• _What to produce_: Repeat all of the records exactly, leaving out the pictures.

• _Exercise inputs_:

▬▬▬▬▬▬▬▬▬▬

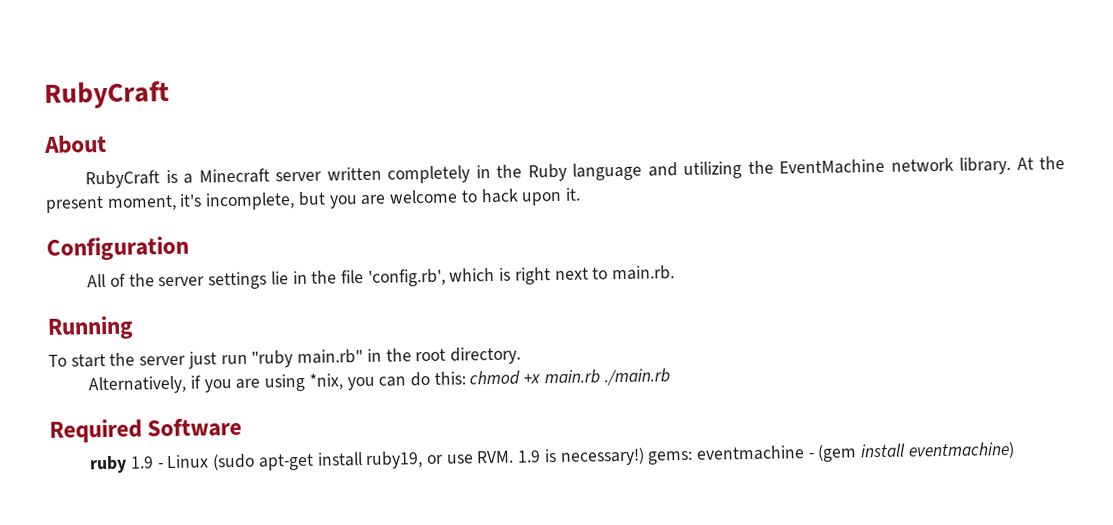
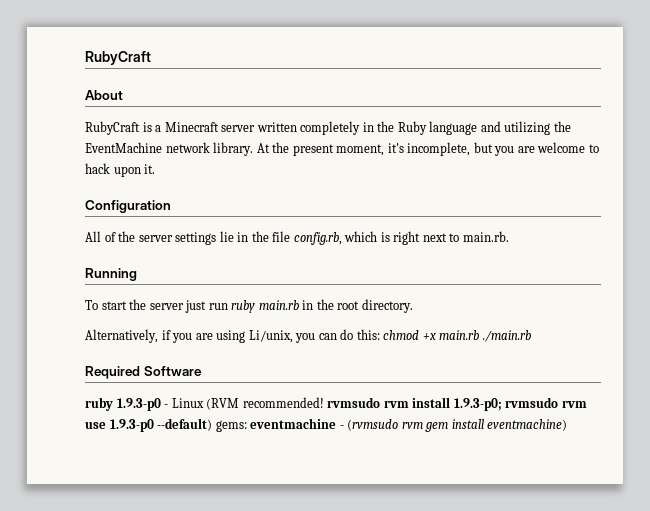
[367,268,446,287] 'config.rb', -> [293,232,342,245] config.rb,
[251,349,364,368] "ruby main.rb" -> [231,300,299,313] ruby main.rb
[308,373,343,390] *nix, -> [248,330,293,343] Li/unix,
[129,456,154,469] 1.9 -> [116,398,161,411] 1.9.3-p0
[212,444,858,471] (sudo apt-get install ruby19, or use RVM. 1.9 is necessary!) gems: eventmachine - (gem -> [206,397,587,411] [85,418,449,432] (RVM recommended! rvmsudo rvm install 1.9.3-p0; rvmsudo rvm use 1.9.3-p0 --default) gems: eventmachine - (rvmsudo rvm gem

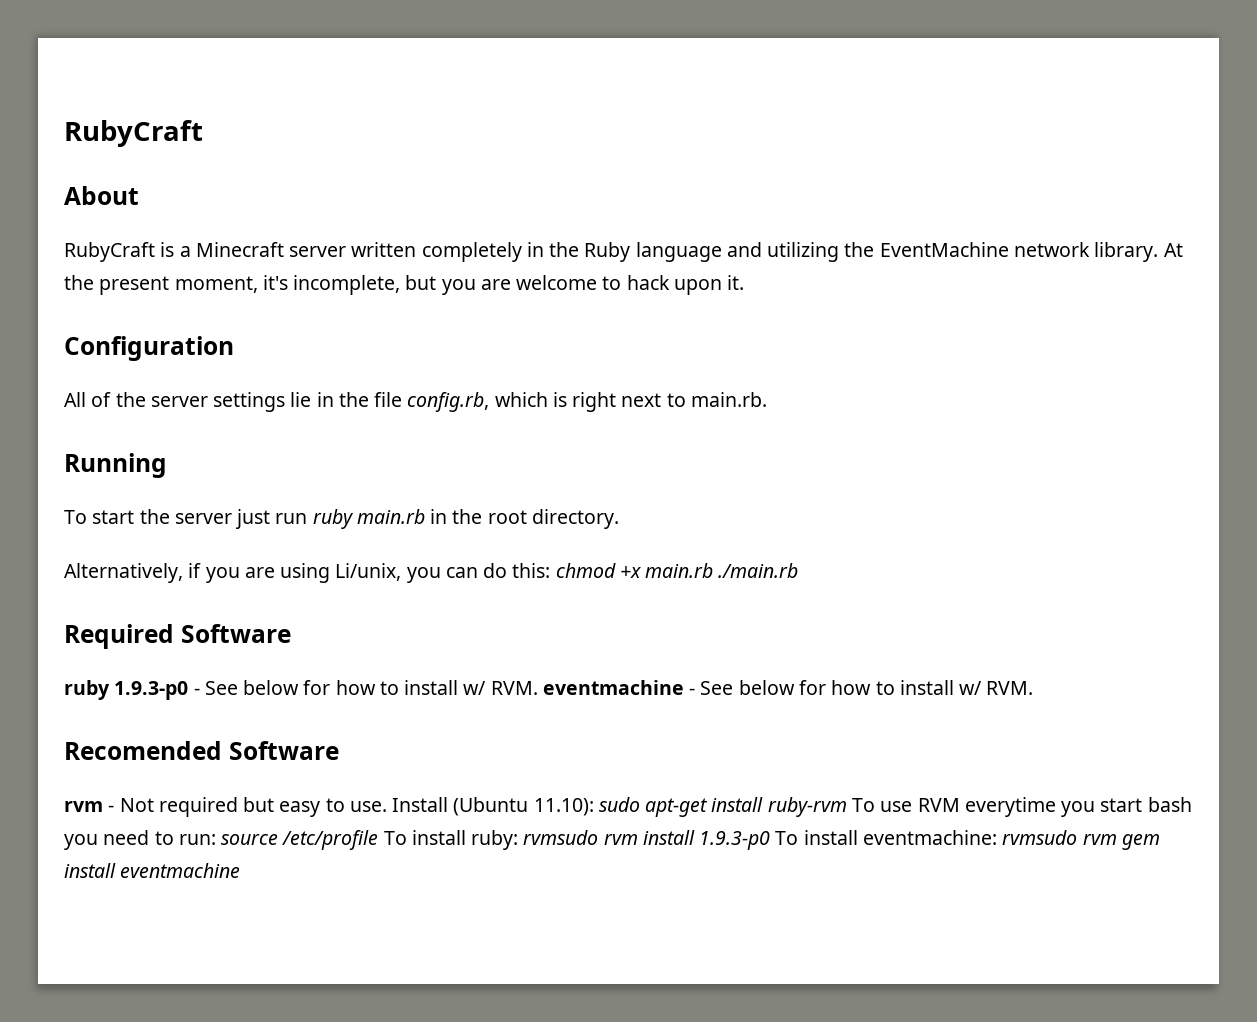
[171,397,587,411] [85,418,399,432] Linux (RVM recommended! rvmsudo rvm install 1.9.3-p0; rvmsudo rvm use 1.9.3-p0 --default) gems: eventmachine - (rvmsudo -> [204,680,1034,695] [64,741,339,760] [64,797,1192,817] [64,830,1078,850] See below for how to install w/ RVM. eventmachine - See below for how to install w/ RVM. // Recomended Software // rvm - Not required but easy to use. Install (Ubuntu 11.10): sudo apt-get install ruby-rvm To use RVM everytime you start bash you need to run: source /etc/profile To install ruby: rvmsudo rvm install 1.9.3-p0 To install eventmachine: rvmsudo
[487,419,568,431] eventmachine) -> [120,863,241,878] eventmachine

▬▬▬▬▬▬▬▬▬▬

• _Exercise solution_:
[367,268,446,287] 'config.rb', -> [293,232,342,245] config.rb,
[251,349,364,368] "ruby main.rb" -> [231,300,299,313] ruby main.rb
[308,373,343,390] *nix, -> [248,330,293,343] Li/unix,
[129,456,154,469] 1.9 -> [116,398,161,411] 1.9.3-p0
[212,444,858,471] (sudo apt-get install ruby19, or use RVM. 1.9 is necessary!) gems: eventmachine - (gem -> [206,397,587,411] [85,418,449,432] (RVM recommended! rvmsudo rvm install 1.9.3-p0; rvmsudo rvm use 1.9.3-p0 --default) gems: eventmachine - (rvmsudo rvm gem

[171,397,587,411] [85,418,399,432] Linux (RVM recommended! rvmsudo rvm install 1.9.3-p0; rvmsudo rvm use 1.9.3-p0 --default) gems: eventmachine - (rvmsudo -> [204,680,1034,695] [64,741,339,760] [64,797,1192,817] [64,830,1078,850] See below for how to install w/ RVM. eventmachine - See below for how to install w/ RVM. // Recomended Software // rvm - Not required but easy to use. Install (Ubuntu 11.10): sudo apt-get install ruby-rvm To use RVM everytime you start bash you need to run: source /etc/profile To install ruby: rvmsudo rvm install 1.9.3-p0 To install eventmachine: rvmsudo
[487,419,568,431] eventmachine) -> [120,863,241,878] eventmachine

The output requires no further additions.